[Start of Attachment]
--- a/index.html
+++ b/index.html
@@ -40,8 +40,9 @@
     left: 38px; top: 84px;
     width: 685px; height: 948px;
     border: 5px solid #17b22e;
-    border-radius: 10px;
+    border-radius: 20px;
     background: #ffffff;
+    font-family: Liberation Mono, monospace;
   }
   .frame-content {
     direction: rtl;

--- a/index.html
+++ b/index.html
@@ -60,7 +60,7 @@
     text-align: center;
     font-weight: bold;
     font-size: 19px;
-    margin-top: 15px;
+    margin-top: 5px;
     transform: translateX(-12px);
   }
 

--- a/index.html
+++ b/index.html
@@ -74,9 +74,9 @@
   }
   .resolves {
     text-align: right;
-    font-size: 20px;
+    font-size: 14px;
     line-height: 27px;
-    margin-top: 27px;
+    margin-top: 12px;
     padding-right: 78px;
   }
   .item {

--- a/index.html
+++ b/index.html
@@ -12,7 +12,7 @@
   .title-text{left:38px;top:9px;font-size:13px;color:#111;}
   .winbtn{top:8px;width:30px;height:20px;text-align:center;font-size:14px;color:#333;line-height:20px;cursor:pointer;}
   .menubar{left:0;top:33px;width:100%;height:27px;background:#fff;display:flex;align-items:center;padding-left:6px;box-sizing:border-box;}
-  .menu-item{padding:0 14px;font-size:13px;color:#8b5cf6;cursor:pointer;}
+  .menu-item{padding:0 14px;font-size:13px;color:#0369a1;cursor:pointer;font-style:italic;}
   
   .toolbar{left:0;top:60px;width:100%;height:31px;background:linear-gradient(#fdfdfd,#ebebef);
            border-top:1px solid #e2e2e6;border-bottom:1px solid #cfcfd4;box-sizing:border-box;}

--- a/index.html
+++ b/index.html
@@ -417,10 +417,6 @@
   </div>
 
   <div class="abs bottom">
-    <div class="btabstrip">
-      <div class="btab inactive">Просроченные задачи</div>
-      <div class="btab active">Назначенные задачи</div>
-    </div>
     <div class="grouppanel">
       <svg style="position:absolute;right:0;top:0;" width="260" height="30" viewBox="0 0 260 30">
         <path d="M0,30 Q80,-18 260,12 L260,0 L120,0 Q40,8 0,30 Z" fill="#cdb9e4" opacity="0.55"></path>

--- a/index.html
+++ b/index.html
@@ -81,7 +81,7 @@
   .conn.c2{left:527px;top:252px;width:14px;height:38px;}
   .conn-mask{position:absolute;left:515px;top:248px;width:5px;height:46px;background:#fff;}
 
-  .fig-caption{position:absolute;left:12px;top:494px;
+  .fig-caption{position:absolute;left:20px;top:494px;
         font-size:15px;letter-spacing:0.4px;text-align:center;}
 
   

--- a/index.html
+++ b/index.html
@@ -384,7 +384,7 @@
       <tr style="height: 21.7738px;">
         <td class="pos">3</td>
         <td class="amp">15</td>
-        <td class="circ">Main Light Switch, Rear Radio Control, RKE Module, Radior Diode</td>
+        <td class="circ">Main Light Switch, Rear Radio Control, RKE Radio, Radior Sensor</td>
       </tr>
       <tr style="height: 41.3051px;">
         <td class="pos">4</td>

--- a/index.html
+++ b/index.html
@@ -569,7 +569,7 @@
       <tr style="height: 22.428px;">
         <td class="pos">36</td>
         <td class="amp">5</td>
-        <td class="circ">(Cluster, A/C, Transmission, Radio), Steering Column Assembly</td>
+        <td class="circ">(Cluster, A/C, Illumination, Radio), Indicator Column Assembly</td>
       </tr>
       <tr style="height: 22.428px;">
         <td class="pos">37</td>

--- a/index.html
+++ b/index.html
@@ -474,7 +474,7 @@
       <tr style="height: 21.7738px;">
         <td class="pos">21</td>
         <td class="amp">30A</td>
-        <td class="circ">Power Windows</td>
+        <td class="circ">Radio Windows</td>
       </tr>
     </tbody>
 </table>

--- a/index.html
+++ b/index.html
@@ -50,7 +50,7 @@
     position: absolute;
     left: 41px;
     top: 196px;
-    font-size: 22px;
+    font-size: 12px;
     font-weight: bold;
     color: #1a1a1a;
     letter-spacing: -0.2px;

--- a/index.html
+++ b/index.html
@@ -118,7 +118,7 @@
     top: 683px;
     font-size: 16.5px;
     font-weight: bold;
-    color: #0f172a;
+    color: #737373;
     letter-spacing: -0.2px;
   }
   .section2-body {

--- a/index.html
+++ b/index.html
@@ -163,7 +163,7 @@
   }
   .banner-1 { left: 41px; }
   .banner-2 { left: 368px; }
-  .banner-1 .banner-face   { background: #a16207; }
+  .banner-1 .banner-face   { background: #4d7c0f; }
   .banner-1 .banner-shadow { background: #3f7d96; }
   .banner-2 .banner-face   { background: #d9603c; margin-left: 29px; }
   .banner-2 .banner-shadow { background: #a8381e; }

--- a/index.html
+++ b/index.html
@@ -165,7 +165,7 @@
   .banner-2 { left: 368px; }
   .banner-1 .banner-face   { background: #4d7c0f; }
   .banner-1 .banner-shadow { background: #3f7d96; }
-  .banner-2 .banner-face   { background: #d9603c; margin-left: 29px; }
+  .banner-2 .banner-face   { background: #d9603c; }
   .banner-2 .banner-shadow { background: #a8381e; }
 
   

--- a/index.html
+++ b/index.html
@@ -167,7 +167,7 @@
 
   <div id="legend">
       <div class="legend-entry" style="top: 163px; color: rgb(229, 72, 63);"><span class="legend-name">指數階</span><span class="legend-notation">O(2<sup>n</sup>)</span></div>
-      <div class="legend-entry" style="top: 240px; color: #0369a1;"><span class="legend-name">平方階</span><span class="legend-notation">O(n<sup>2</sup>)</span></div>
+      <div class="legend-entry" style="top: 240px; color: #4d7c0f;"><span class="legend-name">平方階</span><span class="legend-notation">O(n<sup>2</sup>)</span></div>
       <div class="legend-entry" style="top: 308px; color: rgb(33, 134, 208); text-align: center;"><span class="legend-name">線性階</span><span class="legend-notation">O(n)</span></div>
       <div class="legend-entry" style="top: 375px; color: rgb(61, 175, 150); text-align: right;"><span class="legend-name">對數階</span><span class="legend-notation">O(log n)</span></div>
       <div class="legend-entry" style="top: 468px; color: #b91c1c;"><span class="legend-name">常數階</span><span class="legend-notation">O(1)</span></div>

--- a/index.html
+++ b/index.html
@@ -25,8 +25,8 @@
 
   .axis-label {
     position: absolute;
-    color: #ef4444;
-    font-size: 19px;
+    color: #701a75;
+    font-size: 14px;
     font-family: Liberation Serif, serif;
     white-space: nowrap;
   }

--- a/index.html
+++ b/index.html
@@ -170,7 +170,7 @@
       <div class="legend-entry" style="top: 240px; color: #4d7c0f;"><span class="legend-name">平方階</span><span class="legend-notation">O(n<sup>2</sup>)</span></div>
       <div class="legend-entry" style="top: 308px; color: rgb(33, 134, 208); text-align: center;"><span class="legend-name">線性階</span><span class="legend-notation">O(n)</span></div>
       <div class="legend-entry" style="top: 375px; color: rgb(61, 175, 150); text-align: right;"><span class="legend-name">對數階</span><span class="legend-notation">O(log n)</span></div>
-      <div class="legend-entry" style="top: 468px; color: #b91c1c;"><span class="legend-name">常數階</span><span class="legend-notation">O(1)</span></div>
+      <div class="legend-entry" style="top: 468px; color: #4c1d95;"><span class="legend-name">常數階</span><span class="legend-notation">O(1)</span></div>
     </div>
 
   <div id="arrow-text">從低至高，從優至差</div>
[End of Attachment]
### DIRECTIONS
Reproduce all of the data above, exactly and without omission.

### PROBLEM SOLUTION
--- a/index.html
+++ b/index.html
@@ -40,8 +40,9 @@
     left: 38px; top: 84px;
     width: 685px; height: 948px;
     border: 5px solid #17b22e;
-    border-radius: 10px;
+    border-radius: 20px;
     background: #ffffff;
+    font-family: Liberation Mono, monospace;
   }
   .frame-content {
     direction: rtl;

--- a/index.html
+++ b/index.html
@@ -60,7 +60,7 @@
     text-align: center;
     font-weight: bold;
     font-size: 19px;
-    margin-top: 15px;
+    margin-top: 5px;
     transform: translateX(-12px);
   }
 

--- a/index.html
+++ b/index.html
@@ -74,9 +74,9 @@
   }
   .resolves {
     text-align: right;
-    font-size: 20px;
+    font-size: 14px;
     line-height: 27px;
-    margin-top: 27px;
+    margin-top: 12px;
     padding-right: 78px;
   }
   .item {

--- a/index.html
+++ b/index.html
@@ -12,7 +12,7 @@
   .title-text{left:38px;top:9px;font-size:13px;color:#111;}
   .winbtn{top:8px;width:30px;height:20px;text-align:center;font-size:14px;color:#333;line-height:20px;cursor:pointer;}
   .menubar{left:0;top:33px;width:100%;height:27px;background:#fff;display:flex;align-items:center;padding-left:6px;box-sizing:border-box;}
-  .menu-item{padding:0 14px;font-size:13px;color:#8b5cf6;cursor:pointer;}
+  .menu-item{padding:0 14px;font-size:13px;color:#0369a1;cursor:pointer;font-style:italic;}
   
   .toolbar{left:0;top:60px;width:100%;height:31px;background:linear-gradient(#fdfdfd,#ebebef);
            border-top:1px solid #e2e2e6;border-bottom:1px solid #cfcfd4;box-sizing:border-box;}

--- a/index.html
+++ b/index.html
@@ -417,10 +417,6 @@
   </div>
 
   <div class="abs bottom">
-    <div class="btabstrip">
-      <div class="btab inactive">Просроченные задачи</div>
-      <div class="btab active">Назначенные задачи</div>
-    </div>
     <div class="grouppanel">
       <svg style="position:absolute;right:0;top:0;" width="260" height="30" viewBox="0 0 260 30">
         <path d="M0,30 Q80,-18 260,12 L260,0 L120,0 Q40,8 0,30 Z" fill="#cdb9e4" opacity="0.55"></path>

--- a/index.html
+++ b/index.html
@@ -81,7 +81,7 @@
   .conn.c2{left:527px;top:252px;width:14px;height:38px;}
   .conn-mask{position:absolute;left:515px;top:248px;width:5px;height:46px;background:#fff;}
 
-  .fig-caption{position:absolute;left:12px;top:494px;
+  .fig-caption{position:absolute;left:20px;top:494px;
         font-size:15px;letter-spacing:0.4px;text-align:center;}
 
   

--- a/index.html
+++ b/index.html
@@ -384,7 +384,7 @@
       <tr style="height: 21.7738px;">
         <td class="pos">3</td>
         <td class="amp">15</td>
-        <td class="circ">Main Light Switch, Rear Radio Control, RKE Module, Radior Diode</td>
+        <td class="circ">Main Light Switch, Rear Radio Control, RKE Radio, Radior Sensor</td>
       </tr>
       <tr style="height: 41.3051px;">
         <td class="pos">4</td>

--- a/index.html
+++ b/index.html
@@ -569,7 +569,7 @@
       <tr style="height: 22.428px;">
         <td class="pos">36</td>
         <td class="amp">5</td>
-        <td class="circ">(Cluster, A/C, Transmission, Radio), Steering Column Assembly</td>
+        <td class="circ">(Cluster, A/C, Illumination, Radio), Indicator Column Assembly</td>
       </tr>
       <tr style="height: 22.428px;">
         <td class="pos">37</td>

--- a/index.html
+++ b/index.html
@@ -474,7 +474,7 @@
       <tr style="height: 21.7738px;">
         <td class="pos">21</td>
         <td class="amp">30A</td>
-        <td class="circ">Power Windows</td>
+        <td class="circ">Radio Windows</td>
       </tr>
     </tbody>
 </table>

--- a/index.html
+++ b/index.html
@@ -50,7 +50,7 @@
     position: absolute;
     left: 41px;
     top: 196px;
-    font-size: 22px;
+    font-size: 12px;
     font-weight: bold;
     color: #1a1a1a;
     letter-spacing: -0.2px;

--- a/index.html
+++ b/index.html
@@ -118,7 +118,7 @@
     top: 683px;
     font-size: 16.5px;
     font-weight: bold;
-    color: #0f172a;
+    color: #737373;
     letter-spacing: -0.2px;
   }
   .section2-body {

--- a/index.html
+++ b/index.html
@@ -163,7 +163,7 @@
   }
   .banner-1 { left: 41px; }
   .banner-2 { left: 368px; }
-  .banner-1 .banner-face   { background: #a16207; }
+  .banner-1 .banner-face   { background: #4d7c0f; }
   .banner-1 .banner-shadow { background: #3f7d96; }
   .banner-2 .banner-face   { background: #d9603c; margin-left: 29px; }
   .banner-2 .banner-shadow { background: #a8381e; }

--- a/index.html
+++ b/index.html
@@ -165,7 +165,7 @@
   .banner-2 { left: 368px; }
   .banner-1 .banner-face   { background: #4d7c0f; }
   .banner-1 .banner-shadow { background: #3f7d96; }
-  .banner-2 .banner-face   { background: #d9603c; margin-left: 29px; }
+  .banner-2 .banner-face   { background: #d9603c; }
   .banner-2 .banner-shadow { background: #a8381e; }
 
   

--- a/index.html
+++ b/index.html
@@ -167,7 +167,7 @@
 
   <div id="legend">
       <div class="legend-entry" style="top: 163px; color: rgb(229, 72, 63);"><span class="legend-name">指數階</span><span class="legend-notation">O(2<sup>n</sup>)</span></div>
-      <div class="legend-entry" style="top: 240px; color: #0369a1;"><span class="legend-name">平方階</span><span class="legend-notation">O(n<sup>2</sup>)</span></div>
+      <div class="legend-entry" style="top: 240px; color: #4d7c0f;"><span class="legend-name">平方階</span><span class="legend-notation">O(n<sup>2</sup>)</span></div>
       <div class="legend-entry" style="top: 308px; color: rgb(33, 134, 208); text-align: center;"><span class="legend-name">線性階</span><span class="legend-notation">O(n)</span></div>
       <div class="legend-entry" style="top: 375px; color: rgb(61, 175, 150); text-align: right;"><span class="legend-name">對數階</span><span class="legend-notation">O(log n)</span></div>
       <div class="legend-entry" style="top: 468px; color: #b91c1c;"><span class="legend-name">常數階</span><span class="legend-notation">O(1)</span></div>

--- a/index.html
+++ b/index.html
@@ -25,8 +25,8 @@
 
   .axis-label {
     position: absolute;
-    color: #ef4444;
-    font-size: 19px;
+    color: #701a75;
+    font-size: 14px;
     font-family: Liberation Serif, serif;
     white-space: nowrap;
   }

--- a/index.html
+++ b/index.html
@@ -170,7 +170,7 @@
       <div class="legend-entry" style="top: 240px; color: #4d7c0f;"><span class="legend-name">平方階</span><span class="legend-notation">O(n<sup>2</sup>)</span></div>
       <div class="legend-entry" style="top: 308px; color: rgb(33, 134, 208); text-align: center;"><span class="legend-name">線性階</span><span class="legend-notation">O(n)</span></div>
       <div class="legend-entry" style="top: 375px; color: rgb(61, 175, 150); text-align: right;"><span class="legend-name">對數階</span><span class="legend-notation">O(log n)</span></div>
-      <div class="legend-entry" style="top: 468px; color: #b91c1c;"><span class="legend-name">常數階</span><span class="legend-notation">O(1)</span></div>
+      <div class="legend-entry" style="top: 468px; color: #4c1d95;"><span class="legend-name">常數階</span><span class="legend-notation">O(1)</span></div>
     </div>
 
   <div id="arrow-text">從低至高，從優至差</div>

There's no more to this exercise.